I don't have much to complain about in life: I have two dogs, a loving boyfriend, and a career built upon empowering women to love and accept themselves. Through my website and social media channels, I teach women different ways to break free from their insecurities. I share my ups, downs, and aim to add a dose of "realness" to the feeds of those who follow me. For that reason, you'll find tons of makeup less selfies, pictures of me stuffing my face, and snaps of my dogs as you scroll through my profile.

Over the four years I've spent sharing my life via social media, I have been incredibly fortunate to receive more love than hate. Yes, I have triggered nasty words from others. I have been criticized for having lash extensions or wearing makeup while I talk about the importance of self love. I have had my body judged as if I were a mannequin in a store window. The list of the negative comments is lengthy, but I've never allowed them to affect me. I know they come from a place of insecurity and fear.

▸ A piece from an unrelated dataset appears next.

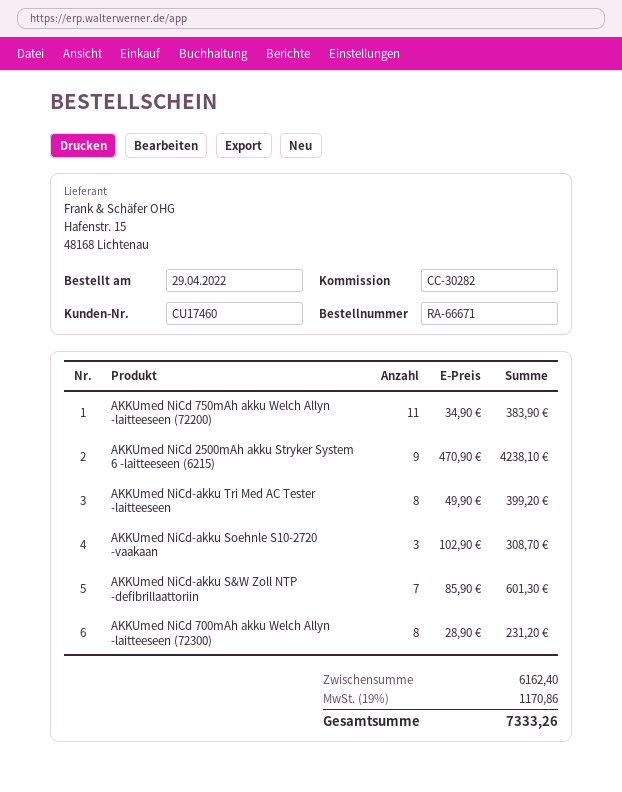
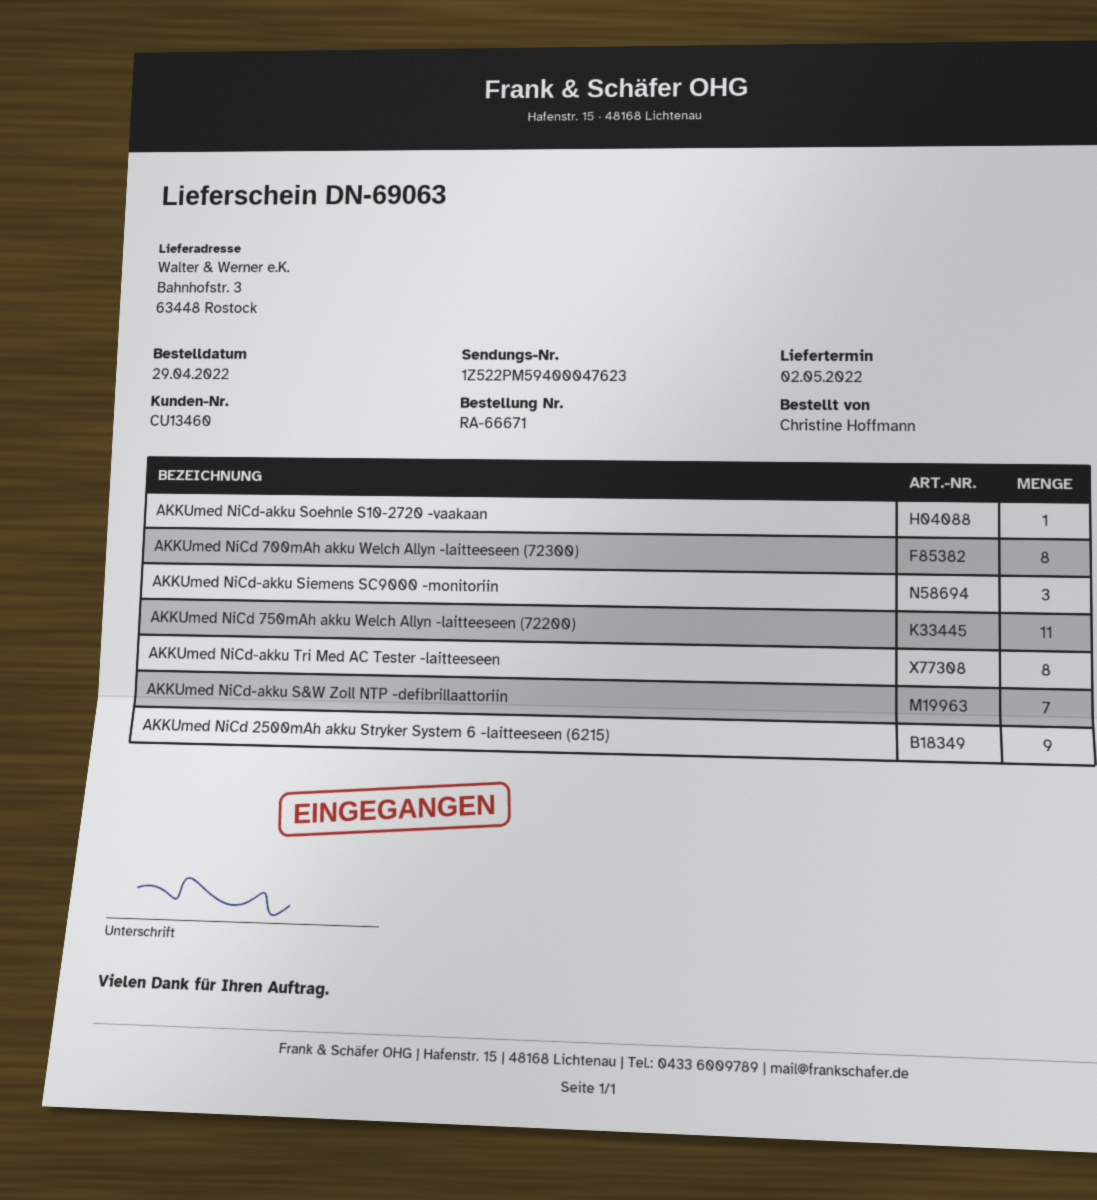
customer number: CU17460 -> CU13460
AKKUmed NiCd-akku Soehnle S10-2720 -vaakaan: 3 -> 1
AKKUmed NiCd-akku Siemens SC9000 -monitoriin: none -> 3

But even the most hateful words didn't prepare me for what happened on April 17th. On my accounts, I regularly post rants (called Sophie Thinks Thoughts) about the importance of accepting yourself just as you are. On Monday, I decided to try something new for me. I ventured into the unknown of Instagram Live.

My inspiration for the video came as I was getting ready for the day. My post-shower hair was air drying and my face was broken out. I thought this was the perfect moment to talk about fully embracing your insecurities. Within moments of streaming, verbal attacks from numerous accounts began rolling in. But the comments weren't focusing on my eyelashes. It wasn't women tearing me down.

"Show me your tits."

"You're a whore."

"Take it off!"

I was being sexually harassed.

I tried to kindly reminded those watching the video that it was for women insecure about their bodies, not for sexual enjoyment. But as the comments continued, my kindness wore off and profanities were dropped. I cut the video short. I was completely thrown off. I couldn't even remember what I was talking about.

Once the video ended I noticed something: I began to blame myself.

"Sophie, it's because you were wearing a low cut top. No wonder. You need to go and change before going out today. They wouldn't have said those things if you were covered up."

Hold the fucking phone.

Absolutely not. This was not my fault. I could have done the video naked and the comments I was receiving would still have been unwarranted.

This problem isn't one of jealousy—it stems from the belief that certain people are simply sexual objects.

This time, I couldn't shrug off the hateful words. Instead of blocking the accounts and deleting the comments I had to say something. Because this problem isn't one of jealousy—it stems from the belief that certain people are simply sexual objects. I couldn't bite my tongue because day in and day out, people experience much grander incidents of sexual harassment and assault. I didn't sit silently because 1 in 6 women are victims of rape or attempted rape.

The experience I had, while traumatizing, was simply the tip of the iceberg when it comes to the sexual harassment others experience.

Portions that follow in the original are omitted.